Was in aller Welt würde Simon dazu veranlassen, sich in einer Nacht wie dieser von seinen Büchern, Zaubern und diversen Machenschaften loszureißen?

»Guten Abend«, rief Wells, der bereits hinter der Bar nach der einen Whiskeymarke suchte, die sein Vater sich herabließ zu trinken. Er hatte ihn immer vorrätig für einen Moment wie diesen, und angesichts der Tatsache, dass das letzte Mal bereits ein Jahr her war, musste er die Flasche unauffällig mit dem feuchten Geschirrtuch an seinem Gürtel von dem Staub befreien, die sie angesetzt hatte.

»Nicht viel los hier«, meinte Simon und sah sich um, ehe er sich an die Bar setzte.

»Bei dem Regen bleiben vermutlich alle zu Hause«, sagte Wells, obwohl das selbst in seinen Ohren absolut lächerlich klang. Wann hatte Regen je irgendwen in ganz Wales davon abgehalten, ein Pub zu besuchen? Im ganzen Vereinigten Königreich.

Aber sein Vater ließ ihm seine Lüge, nickte gedankenverloren, nahm das Glas entgegen, das Wells ihm eingegossen hatte, und dann, zu Wells’ absolutem Entsetzen, stürzte er es in einem Zug hinunter.

Als er es mit einem Nicken und einem mürrischen »Noch einen« zurück auf die Bar knallte, gehorchte Wells und nahm sich dann selbst ein Glas, das er ordentlich füllte. Was auch immer seinen Vater in diese Stimmung versetzt hatte, würde schon bald auch Wells’ Problem sein.

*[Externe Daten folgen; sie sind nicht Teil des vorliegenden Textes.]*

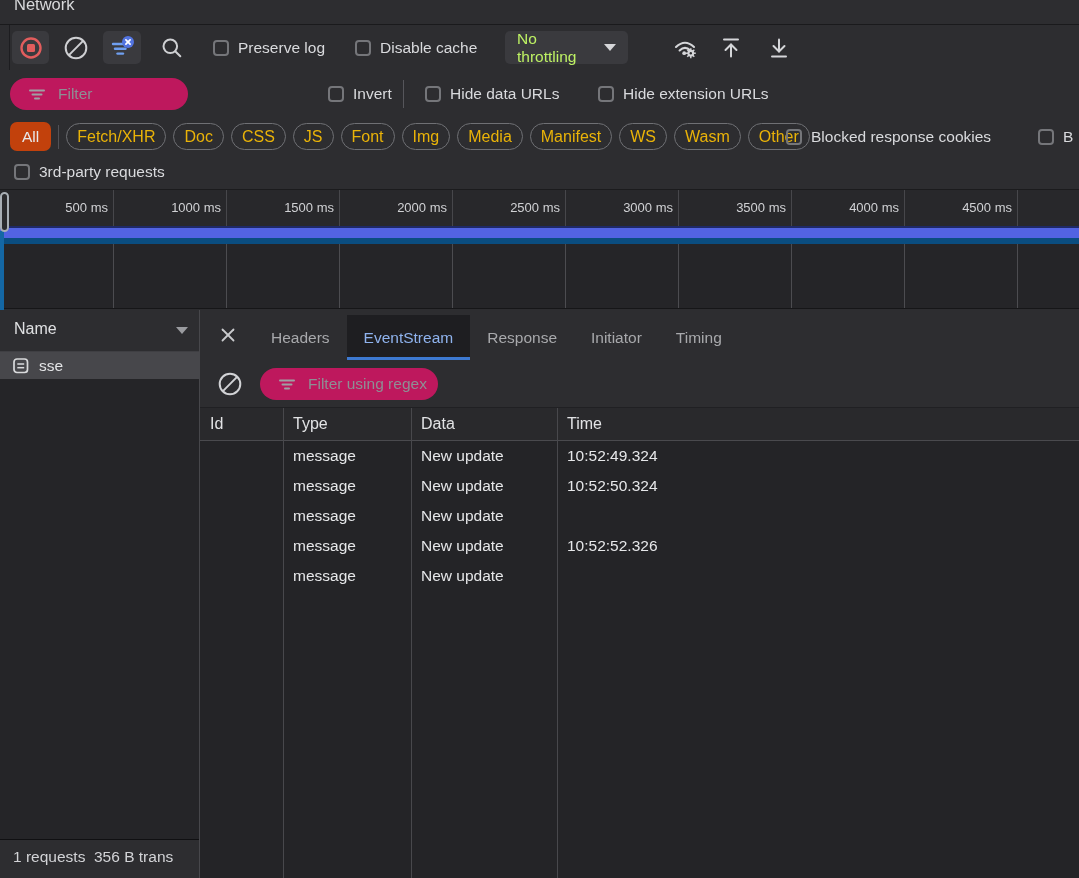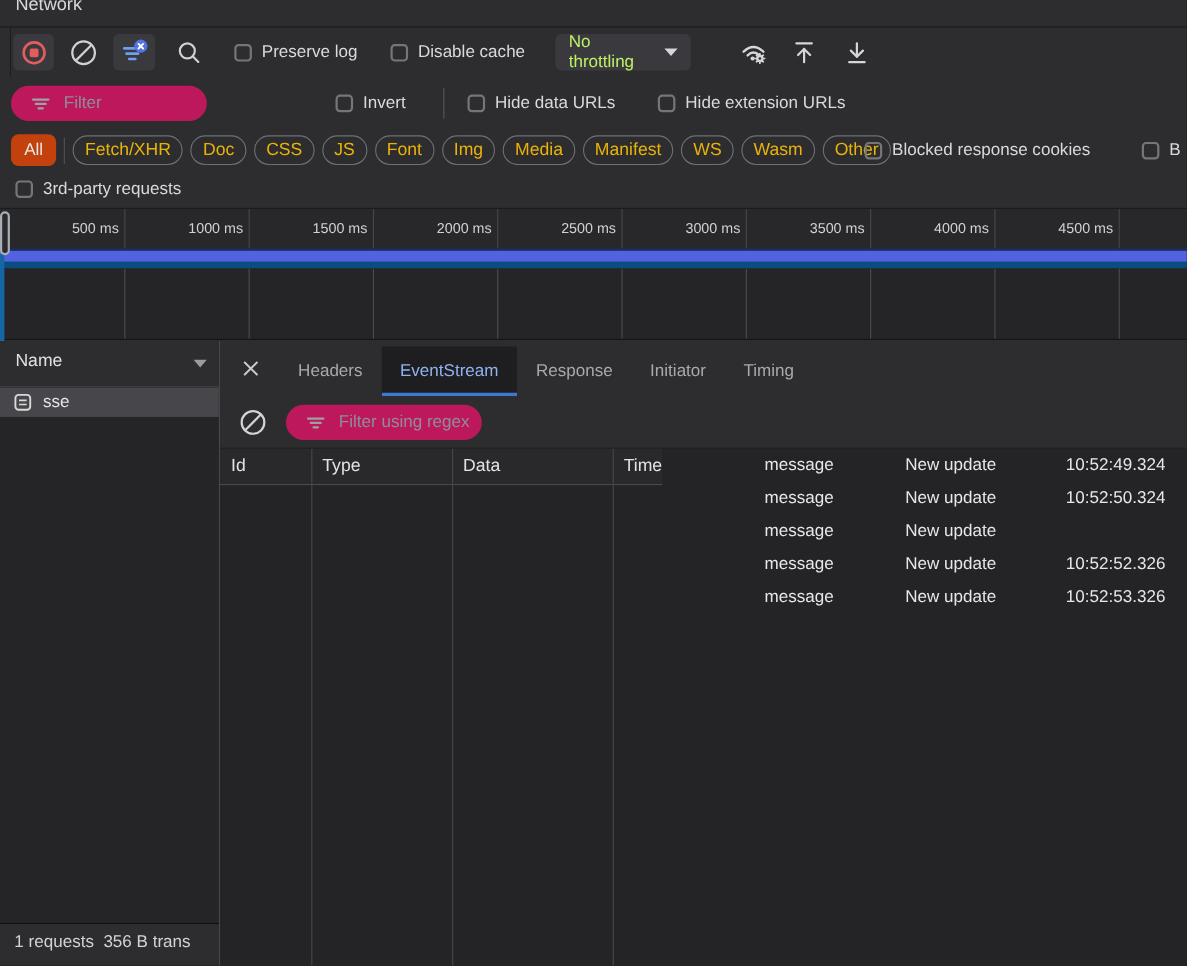--- a/index.html
+++ b/index.html
@@ -220,7 +220,7 @@
       <input type="text" placeholder="Filter" style="">
     </div>
 
-    <div class="cbgrp" style="left:305px;height:48px;">
+    <div class="cbgrp" style="left:328px;height:48px;">
       <span class="cb"></span>
       <span class="cblabel">Invert</span>
     </div>

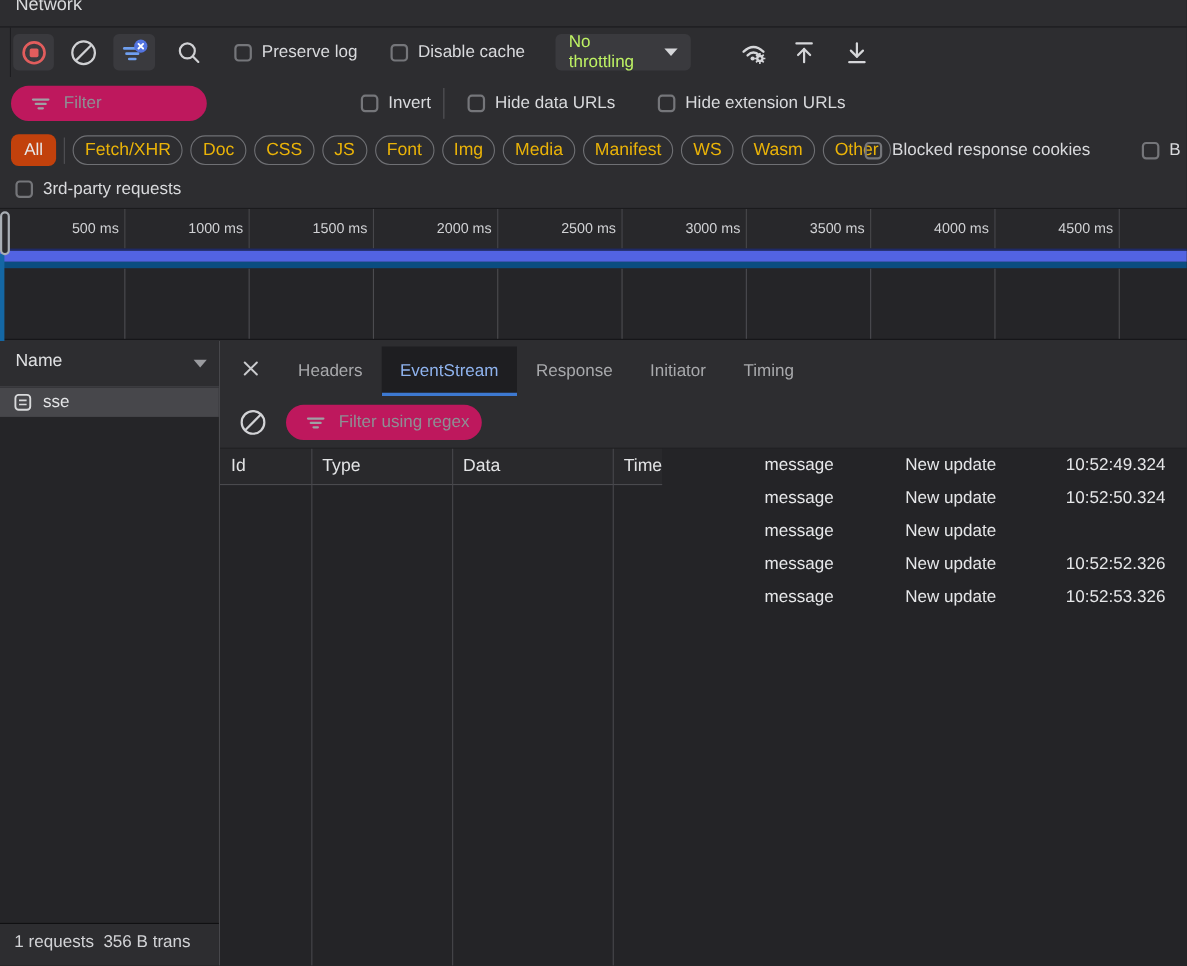--- a/index.html
+++ b/index.html
@@ -91,7 +91,7 @@
   #es-toolbar { height:48px; display:flex; align-items:center; flex:0 0 auto; border-bottom:1px solid #202023; }
   #es-clear { width:26px; height:26px; margin-left:17px; display:flex; align-items:center; justify-content:center; }
   #es-filter-pill { width:178px; margin-left:17px; padding-left:16px; gap:10px; flex:0 0 auto; }
-  #es-table { flex:1; position:relative; display:flex; min-height:0; background:#242427; }
+  #es-table { flex:1; position:relative; display:flex; flex-direction:column; min-height:0; background:#242427; }
   .vline { position:absolute; top:0; bottom:0; width:1px; background:#48484c; z-index:2; }
   #es-head { height:33px; background:#29292c; border-bottom:1px solid #4a4a4e; display:grid;
              grid-template-columns:83px 128px 146px auto; flex:0 0 auto; }

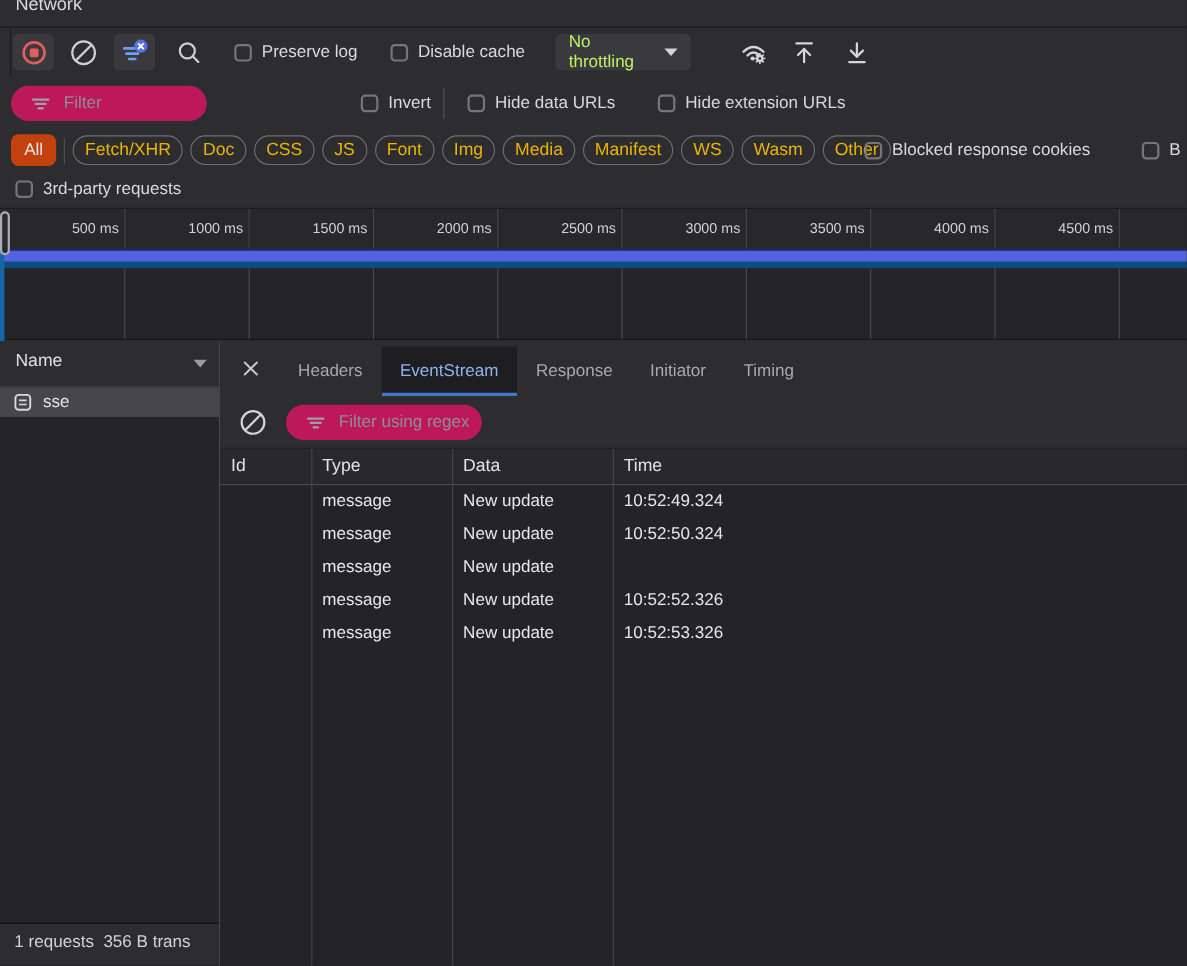--- a/index.html
+++ b/index.html
@@ -414,7 +414,6 @@
             <div class="c"></div>
             <div class="c">message</div>
             <div class="c">New update</div>
-            <div class="c">10:52:53.326</div>
           </div>
         </div>
       </div>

Das war der Fluch des ältesten Sohnes.

Rhys würde sagen, dass er es insgeheim liebte, die rechte Hand seines Vaters zu sein, und obwohl Wells es widerstrebte, seinem kleinen Bruder je etwas zuzugestehen, solange es sich vermeiden ließ, musste er zugeben, dass es eine Zeit in seinem Leben gegeben hatte, als er damit nicht gänzlich falschgelegen hatte.

Immerhin war es einfach gewesen, das Lieblingskind zu sein. Rhys hatte es sich zur Aufgabe gemacht, ihren Vater gegen sich aufzubringen, und Bowen, der mittlere Bruder, schien in seiner eigenen Welt zu leben. Also ja, Wells hatte es gemocht, wenn der strenge Blick seines Vaters sich auf ihn gerichtet hatte, wann immer es etwas zu tun, Verantwortung zu übernehmen galt.

Aber nach vierunddreißig Jahren, von denen er die letzten dreizehn damit verbracht hatte, dieses schrecklich erfolglose Pub zu betreiben, musste Wells zugeben, dass er es ziemlich satthatte, der pflichtbewusste Sohn zu sein.

Und doch …

… stand er jetzt hier, goss seinem Vater Whiskey ein und wartete darauf, zu hören, was getan werden musste.